What you will do ->
From the line with "(191, 60) none" through the line with "(130, 304) none", inclusive, return each line of the data below exactly and leave the rest out.

Data ->
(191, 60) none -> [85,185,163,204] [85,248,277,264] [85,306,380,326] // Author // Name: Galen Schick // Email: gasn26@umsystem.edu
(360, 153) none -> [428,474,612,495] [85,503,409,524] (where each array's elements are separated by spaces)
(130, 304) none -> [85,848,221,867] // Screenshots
...
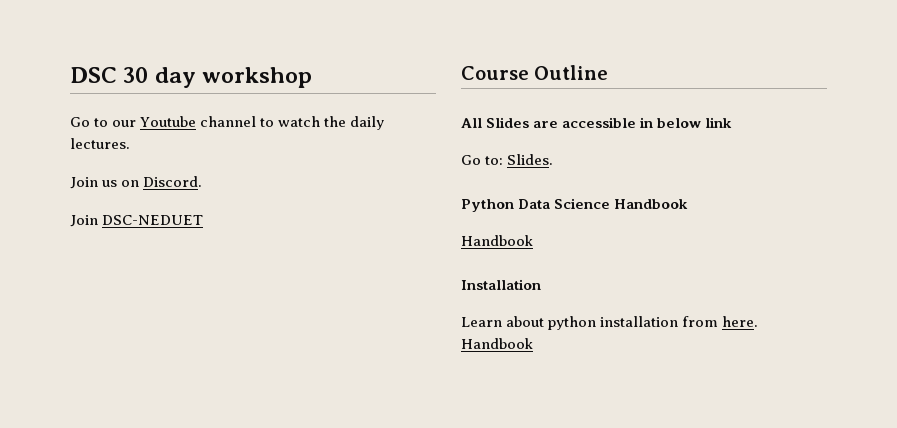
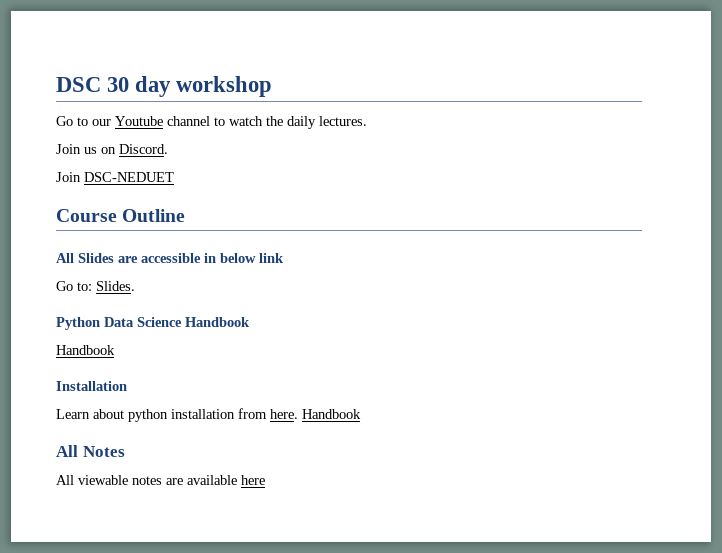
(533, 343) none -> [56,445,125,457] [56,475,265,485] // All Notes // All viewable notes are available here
--
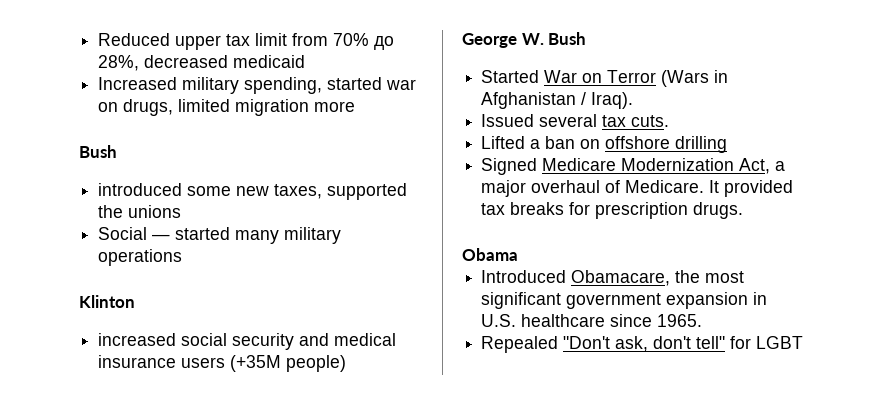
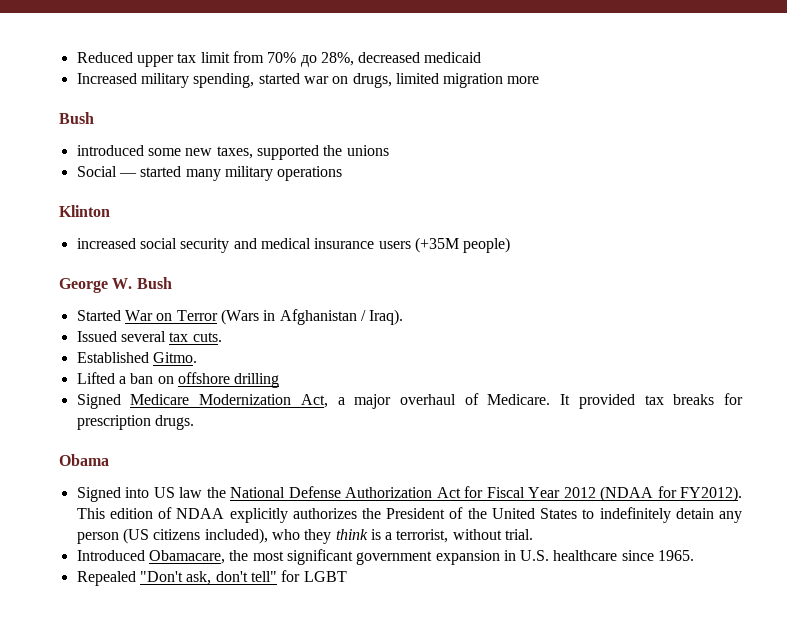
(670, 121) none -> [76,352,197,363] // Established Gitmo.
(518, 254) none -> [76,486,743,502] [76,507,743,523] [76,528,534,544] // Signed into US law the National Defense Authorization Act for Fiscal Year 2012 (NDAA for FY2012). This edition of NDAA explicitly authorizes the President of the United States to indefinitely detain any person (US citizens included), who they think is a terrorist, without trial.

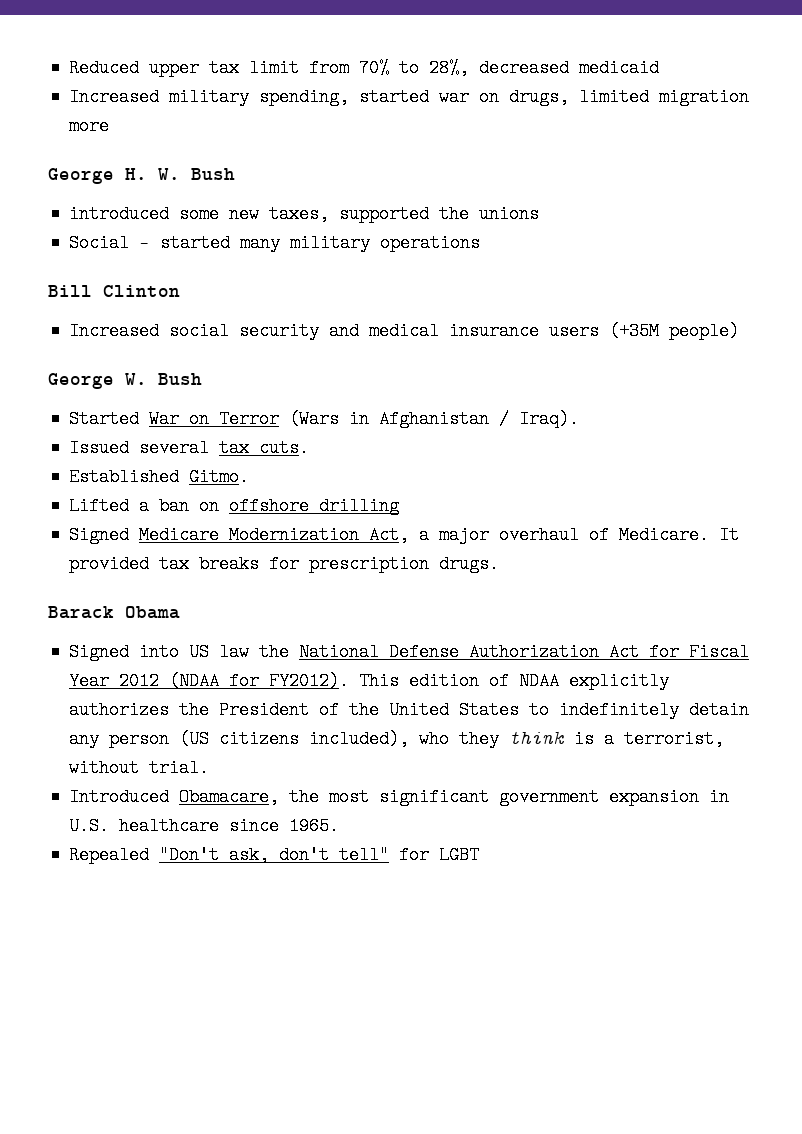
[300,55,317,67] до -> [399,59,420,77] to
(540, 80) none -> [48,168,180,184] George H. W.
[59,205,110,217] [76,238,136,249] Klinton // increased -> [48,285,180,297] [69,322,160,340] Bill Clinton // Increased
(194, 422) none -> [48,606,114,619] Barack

Result ->
(191, 60) none -> [85,185,163,204] [85,248,277,264] [85,306,380,326] // Author // Name: Galen Schick // Email: gasn26@umsystem.edu
(360, 153) none -> [428,474,612,495] [85,503,409,524] (where each array's elements are separated by spaces)
(130, 304) none -> [85,848,221,867] // Screenshots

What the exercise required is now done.